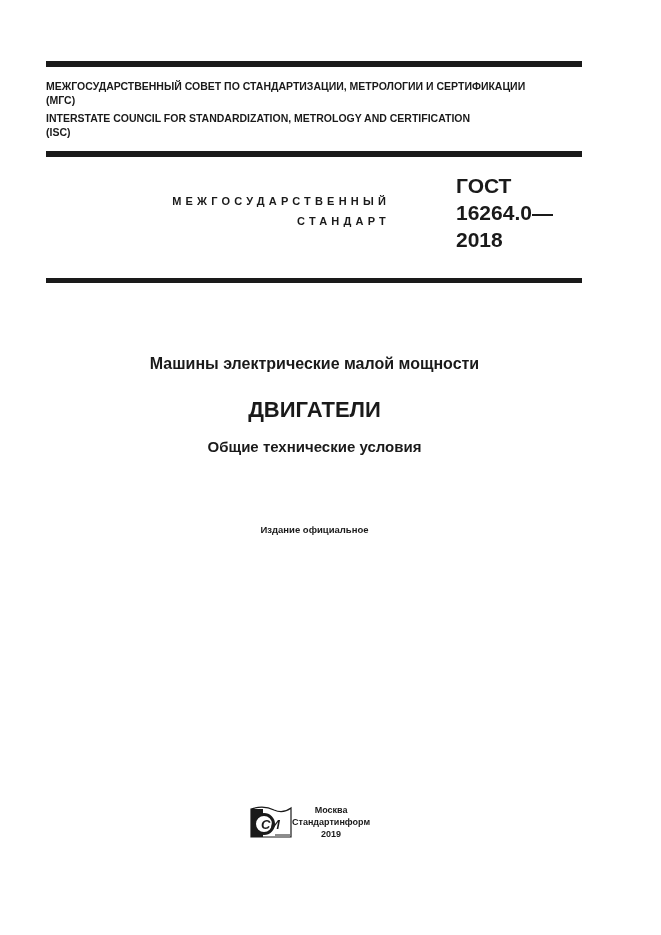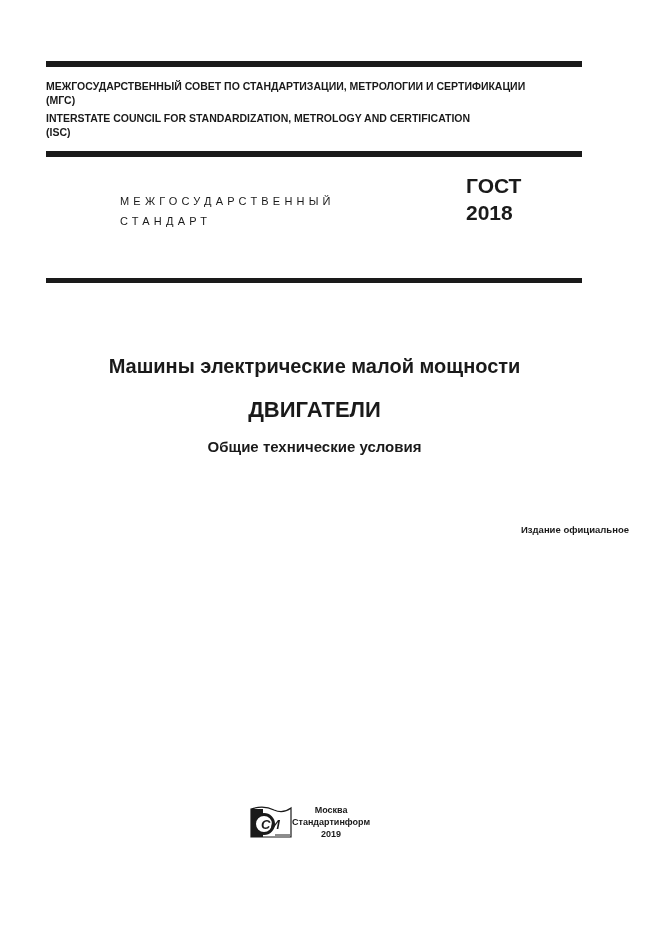--- a/index.html
+++ b/index.html
@@ -20,7 +20,7 @@
   .std-label { position: absolute; left: 120px; width: 270px; top: 191px; text-align: left; font-weight: normal; font-size: 11px; letter-spacing: 4.2px; }
   .std-label .line { display: block; line-height: 20px; }
 
-  .gost { position: absolute; left: 466px; top: 172px; font-weight: bold; font-size: 21px; line-height: 27px; }
+  .gost { position: absolute; left: 456px; top: 172px; font-weight: bold; font-size: 21px; line-height: 27px; }
   .gost .line { display: block; }
 
   .title { position: absolute; left: 0; width: 629px; text-align: center; font-weight: bold; }

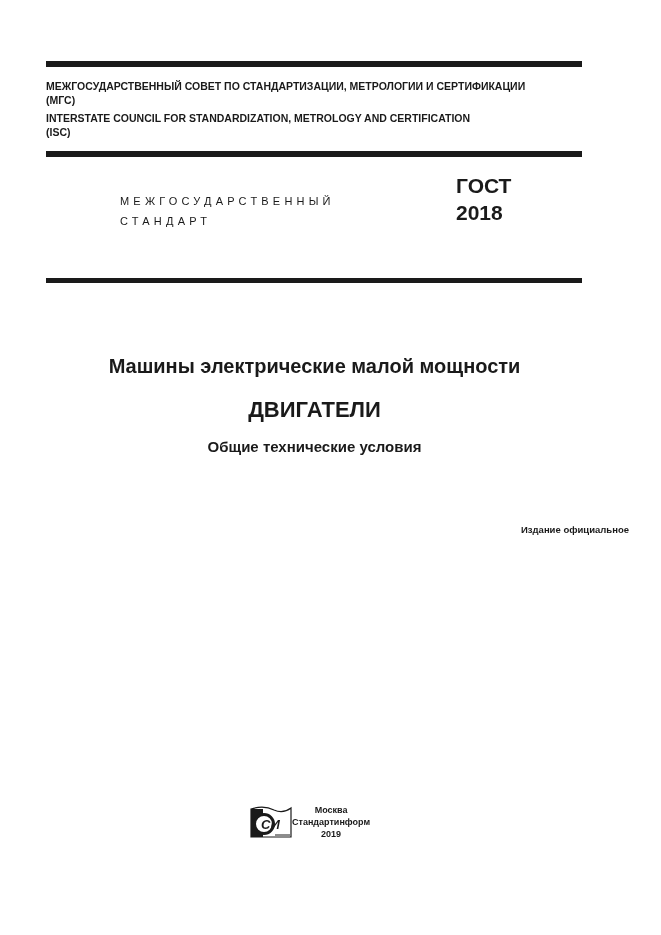--- a/index.html
+++ b/index.html
@@ -17,7 +17,7 @@
   .council-ru { top: 79px; }
   .council-en { top: 111px; }
 
-  .std-label { position: absolute; left: 120px; width: 270px; top: 191px; text-align: left; font-weight: normal; font-size: 11px; letter-spacing: 4.2px; }
+  .std-label { position: absolute; left: 120px; width: 270px; top: 191px; text-align: right; font-weight: bold; font-size: 11px; letter-spacing: 4.2px; }
   .std-label .line { display: block; line-height: 20px; }
 
   .gost { position: absolute; left: 456px; top: 172px; font-weight: bold; font-size: 21px; line-height: 27px; }

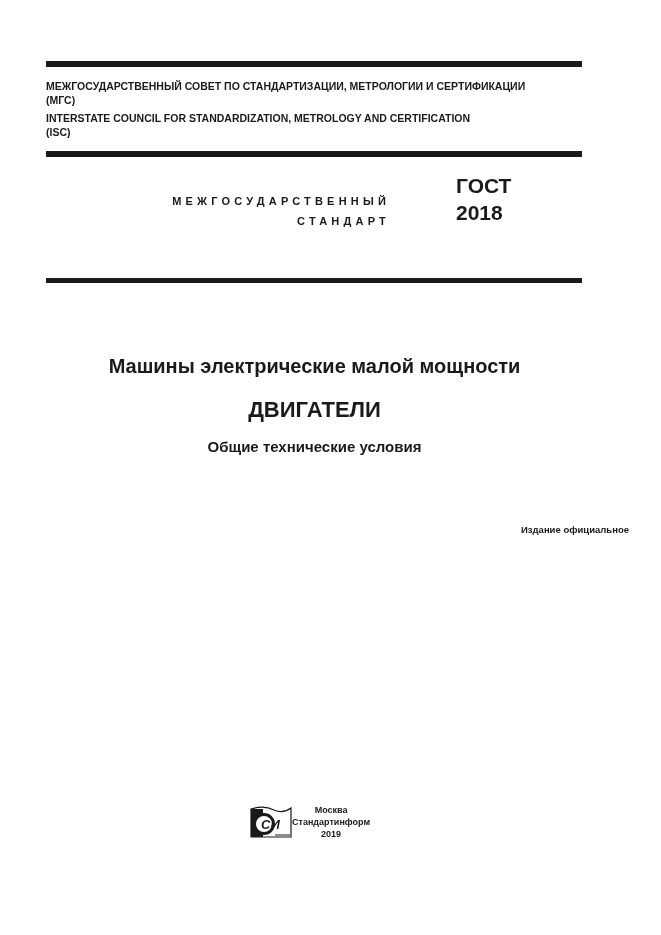--- a/index.html
+++ b/index.html
@@ -59,6 +59,7 @@
 
 <div class="gost">
   <span class="line">ГОСТ</span>
+  <span class="line">16264.0—</span>
   <span class="line">2018</span>
 </div>
 

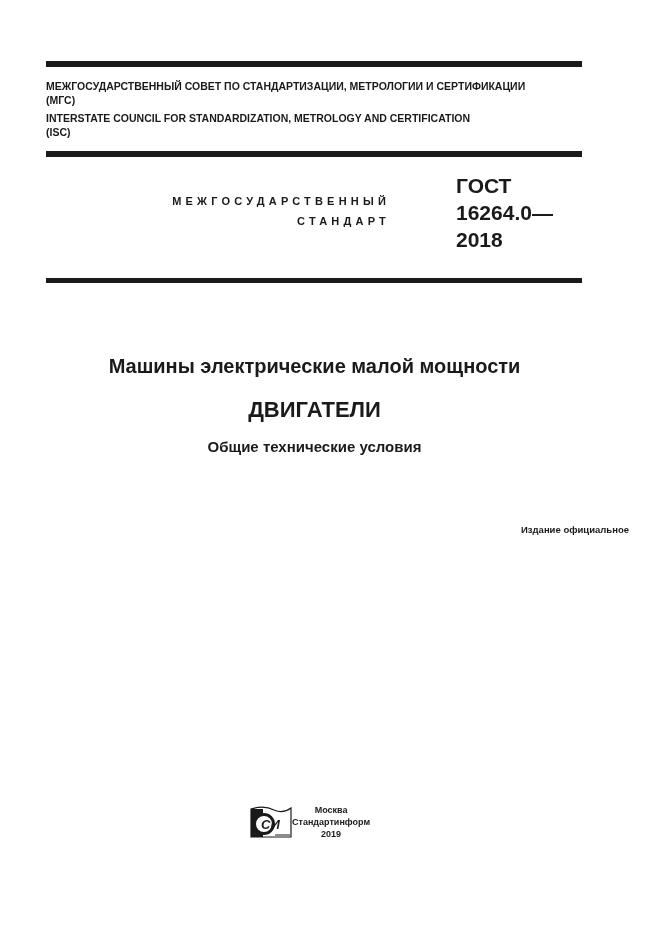--- a/index.html
+++ b/index.html
@@ -24,7 +24,7 @@
   .gost .line { display: block; }
 
   .title { position: absolute; left: 0; width: 629px; text-align: center; font-weight: bold; }
-  .title-series { top: 355px; font-size: 20px; }
+  .title-series { top: 355px; font-size: 16px; }
   .title-main { top: 397px; font-size: 22px; }
   .title-sub { top: 438px; font-size: 15px; }
 

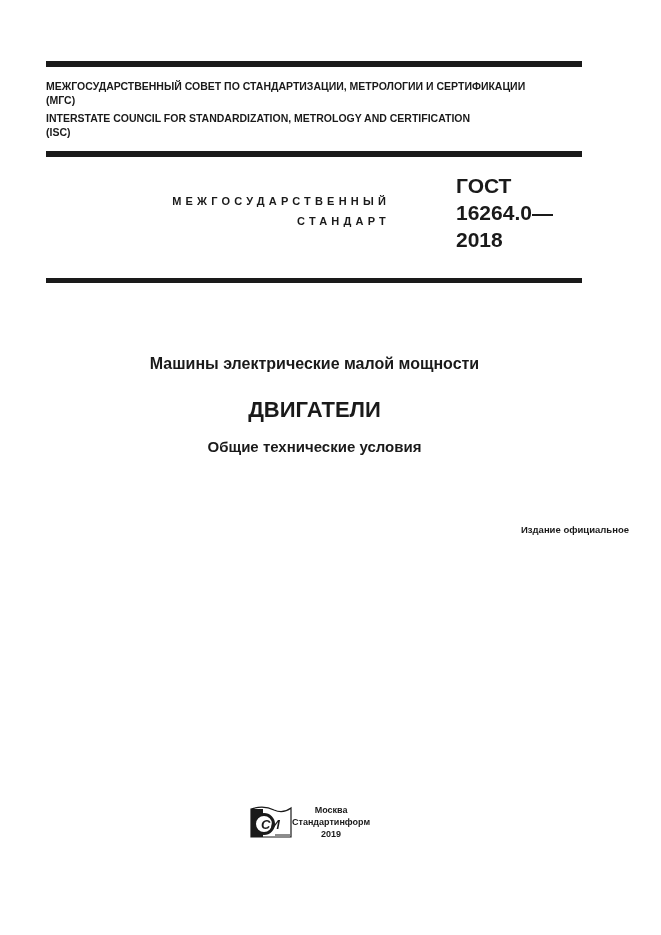--- a/index.html
+++ b/index.html
@@ -28,7 +28,7 @@
   .title-main { top: 397px; font-size: 22px; }
   .title-sub { top: 438px; font-size: 15px; }
 
-  .edition { position: absolute; left: 0; width: 629px; top: 524px; text-align: right; font-weight: bold; font-size: 9.5px; }
+  .edition { position: absolute; left: 0; width: 629px; top: 524px; text-align: center; font-weight: bold; font-size: 9.5px; }
 
   .publisher { position: absolute; left: 250px; top: 804px; display: flex; align-items: center; }
   .logo { width: 42px; height: 34px; }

* * *

#### [Assignment]
Gather each line in these records that contains the string "right".

#### [Your response]
+  .std-label { position: absolute; left: 120px; width: 270px; top: 191px; text-align: right; font-weight: bold; font-size: 11px; letter-spacing: 4.2px; }
-  .edition { position: absolute; left: 0; width: 629px; top: 524px; text-align: right; font-weight: bold; font-size: 9.5px; }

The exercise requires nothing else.